The Link between Power, Control, and Cat Punchers
Law enforcement and social service providers now recongnize that when animals in a home are abused or neglected it is a warning sign that others in the household may not be safe and that children who witness animal abuse are at a greater risk of becoming abusers themselves. Animal abuse, and other forms of family violence are acts that are linked. 
A survey of pet-owning families with substantiated child abuse and neglect found that animals were abused in 88 percent of homes where child physical abuse was present. Violent offenders incarcerated in a maximum security prison were significantly more likely than nonviolent offenders to have committed childhood acts of cruelty toward pets. The abuse is often cyclical and inter-generational.”
The New Jersey Division of Youth and Family Services discovered that in homes where there was domestic violence or physical abuse of children, the incidence of animal cruelty was close to 90 percent
In his paper called, “Cruelty Toward Cats: Changing Perspectives,” Lockwood underscores the origin of abuse within the dynamics of power-and-control:
“Cats, are more commonly victims of abuse than dogs because dogs are, by their very nature, more obedient and eager to please, whereas cats are nearly impossible to control.”
The Curious History of Cat Abuse part one
The earliest cat found buried in association with a human at a site in Cyprus were dated to approximately 7500 B.C. The grave suggested that the person was important and gave importance to the cat.
Around 450 B.C. Herodotus describes his visit to the temples in Bubastis and the various practices surrounding the cult, including the harsh penalties for injuring or killing cats (Clutton-Brock 1993,36)
It was illegal to export cats from Egypt was illegal, until the tenth century when cats began coming into Europe and Asia.(Zeuner 1963).
Christianity at that time was “extreme in suppressing unorthodox beliefs and because cats were often central to many of these belief systems, from the Eygptian cult of Bastet to the worship of the Norse goddess Freya, cats were demonized and associated with the non-Christian and the Devil. From a symbol of grace, fertility, and maternal care they were associated with sexuality and lasciviousness.” 
Pope Gregory IX (ruling 1227–1241) Decreed that the Cathars, known to breed black cats,were the devil in disguise. In 1489 Pope Innocent VIII proclaimed edicts to persecute all witches and kill all cats within Christian lands.
Inquisitor Nicholas Remy, in his 1595 Daemonolatreiae libritres, wrote that all cats were demons (Conway 1998)Carnival celebrations of deviance came to an end on Shrove Tuesday, or Mardi Gras, when a live cat was incorporated into a straw mannequin, King of Carnival, and given a ritual trial and execution.

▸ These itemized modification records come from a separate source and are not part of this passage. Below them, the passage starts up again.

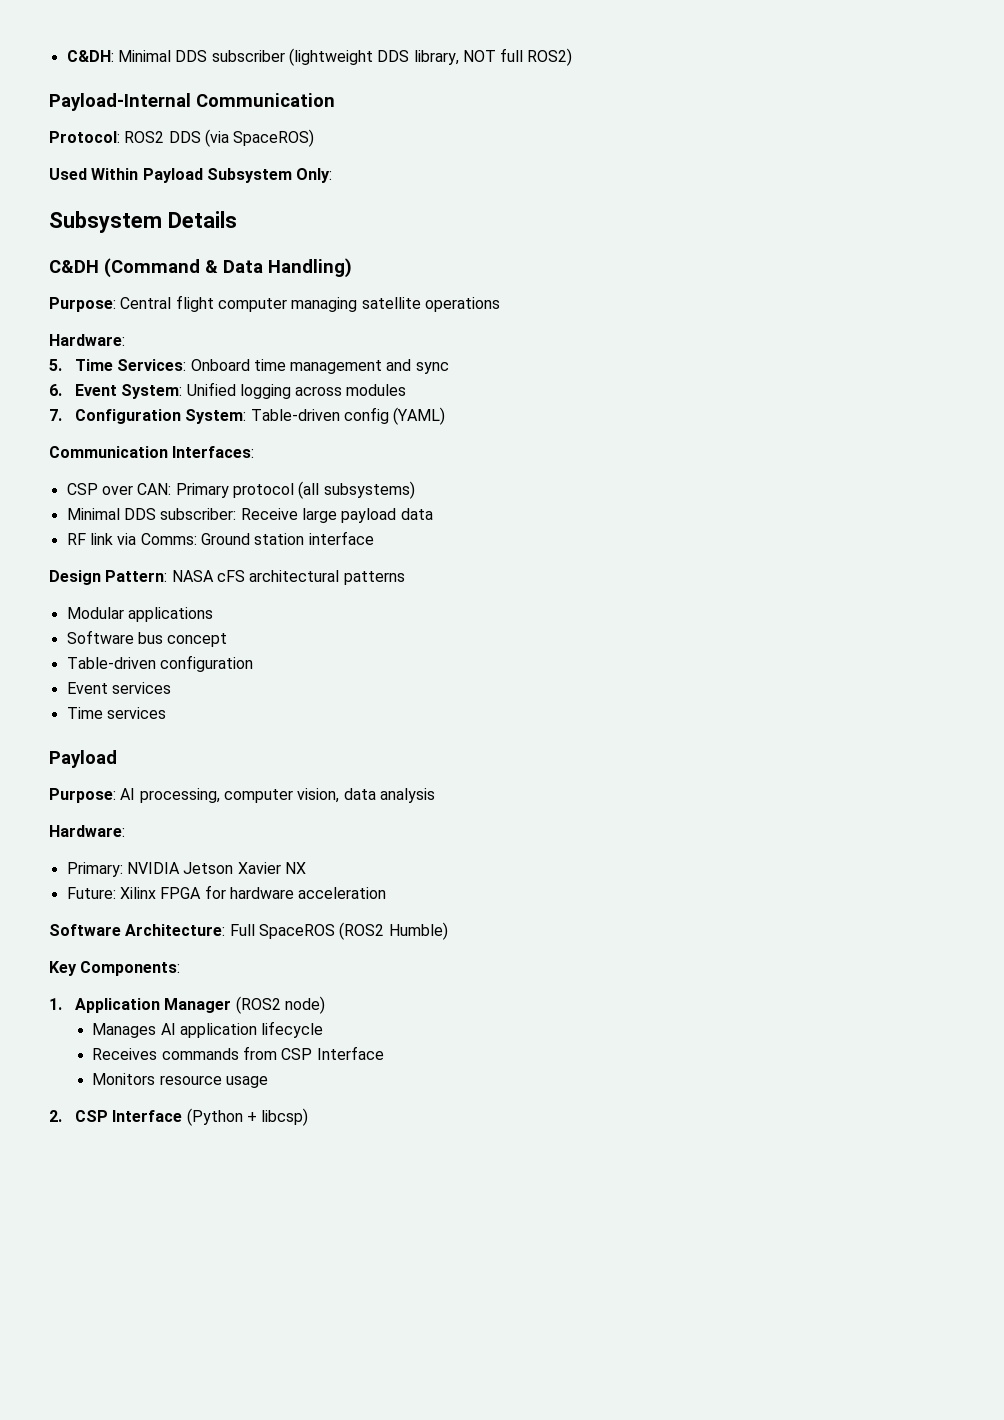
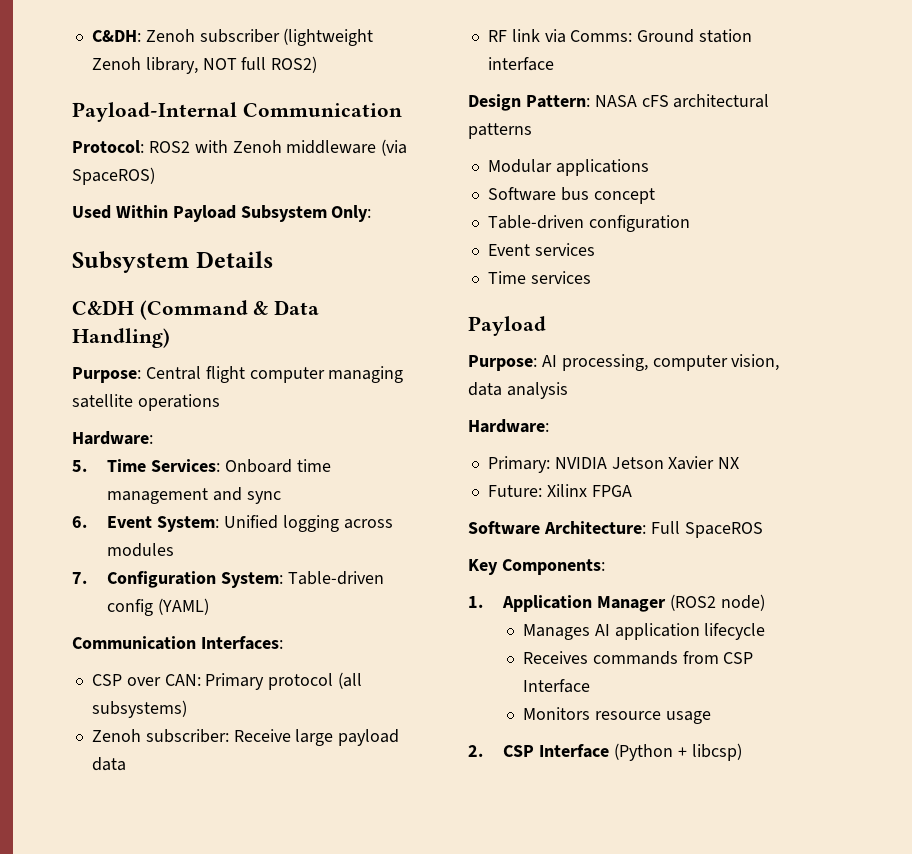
- C&DH: Minimal DDS subscriber (lightweight DDS library, NOT full ROS2)
+ C&DH: Zenoh subscriber (lightweight Zenoh library, NOT full ROS2)
- Protocol: ROS2 DDS (via SpaceROS)
+ Protocol: ROS2 with Zenoh middleware (via SpaceROS)
- Minimal DDS subscriber: Receive large payload data
+ Zenoh subscriber: Receive large payload data
- Future: Xilinx FPGA for hardware acceleration
+ Future: Xilinx FPGA
- Software Architecture: Full SpaceROS (ROS2 Humble)
+ Software Architecture: Full SpaceROS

In Burgundy young men passed around a cat, tearing its fur to make it scream as a form of “rough music.”
For the cycle of Saint John the Baptist, coinciding with the summer solstice, cats were tied up in bags, suspended from ropes, or burned at the stake
Parisians liked to incinerate cats by the sackful, while the Courimauds (cour a miaud or cat chasers) of Saint Chamond preferred to chase a flaming cat through the streets. In parts of Burgundy and Lorraine they danced around a kind of burning May pole with a cat tied to it. In the Metz region they burned a dozen cats at a time in a basket on top of a bonfire. The ceremony took place with great pomp in Metz itself, until it was abolished in 1765. (83)
One of the best documented instances of cruelty to cats was the “Great Cat Massacre” of the Rue Saint-Severin, Paris, which took place in the late 1730s (Darnton 1984; Twitchell 1989). The story was obtained from an account by Nicolas Contat, a worker who had witnessed the event. Several young male printer’s apprentices systematically slaughtered all the neighborhood cats, starting with a favorite pet of their master’s wife. According to Twitchell: In fits of laughter they gleefully bashed the heads of cats,snapped the spines of cats, squashed the bodies of cats, twisted cats at the midsection,and suffocated cats. They even improvised a gallows and hung cats by the neck. (1989, 48)
Lockwood connects violence against cats and 18c economic powerlessness…
“Printer’s apprentices were among the most exploited workers of the time, while a passion for pet cats was growing among the bourgeois, particularly the masters of the printing trade. Portraits were painted of pampered cats who were fed choice fowl, while the boys in the print shops labored with little hope of promotion to the ranks of journeymen. Cat abuse was already well established in the culture of the time, thus cats were an easy and seemingly appropriate target for this outrage.”